Give back exactly the lines of the data below, starting with the line that has "shipping: none -> 7.00" and going on through the line that has "total: 100.06 -> 107.97".

******************************

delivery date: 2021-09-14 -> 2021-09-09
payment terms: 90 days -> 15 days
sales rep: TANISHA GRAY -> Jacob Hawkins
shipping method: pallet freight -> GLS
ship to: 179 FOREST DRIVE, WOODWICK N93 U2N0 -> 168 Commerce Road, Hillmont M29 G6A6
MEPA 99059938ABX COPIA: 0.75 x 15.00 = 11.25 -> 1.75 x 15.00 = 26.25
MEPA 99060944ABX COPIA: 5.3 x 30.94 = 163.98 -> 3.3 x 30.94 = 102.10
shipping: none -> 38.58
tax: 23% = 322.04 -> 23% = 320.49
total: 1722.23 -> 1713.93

******************************

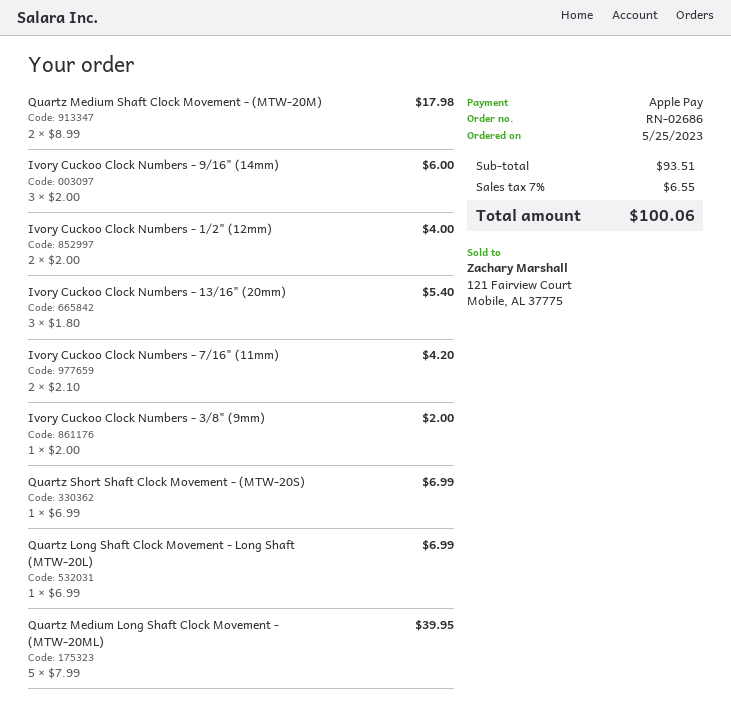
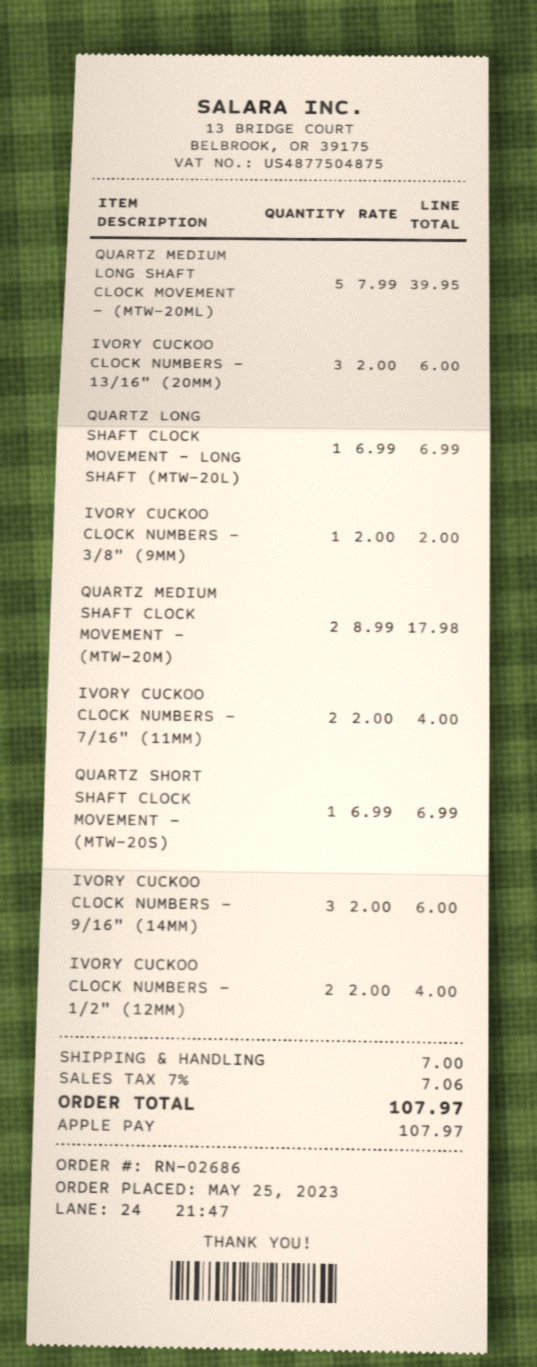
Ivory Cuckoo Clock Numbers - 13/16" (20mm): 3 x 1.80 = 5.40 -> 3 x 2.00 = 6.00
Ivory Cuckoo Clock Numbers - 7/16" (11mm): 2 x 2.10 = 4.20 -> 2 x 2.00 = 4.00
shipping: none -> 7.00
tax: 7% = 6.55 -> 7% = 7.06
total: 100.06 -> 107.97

******************************

▶ Answer space:
shipping: none -> 7.00
tax: 7% = 6.55 -> 7% = 7.06
total: 100.06 -> 107.97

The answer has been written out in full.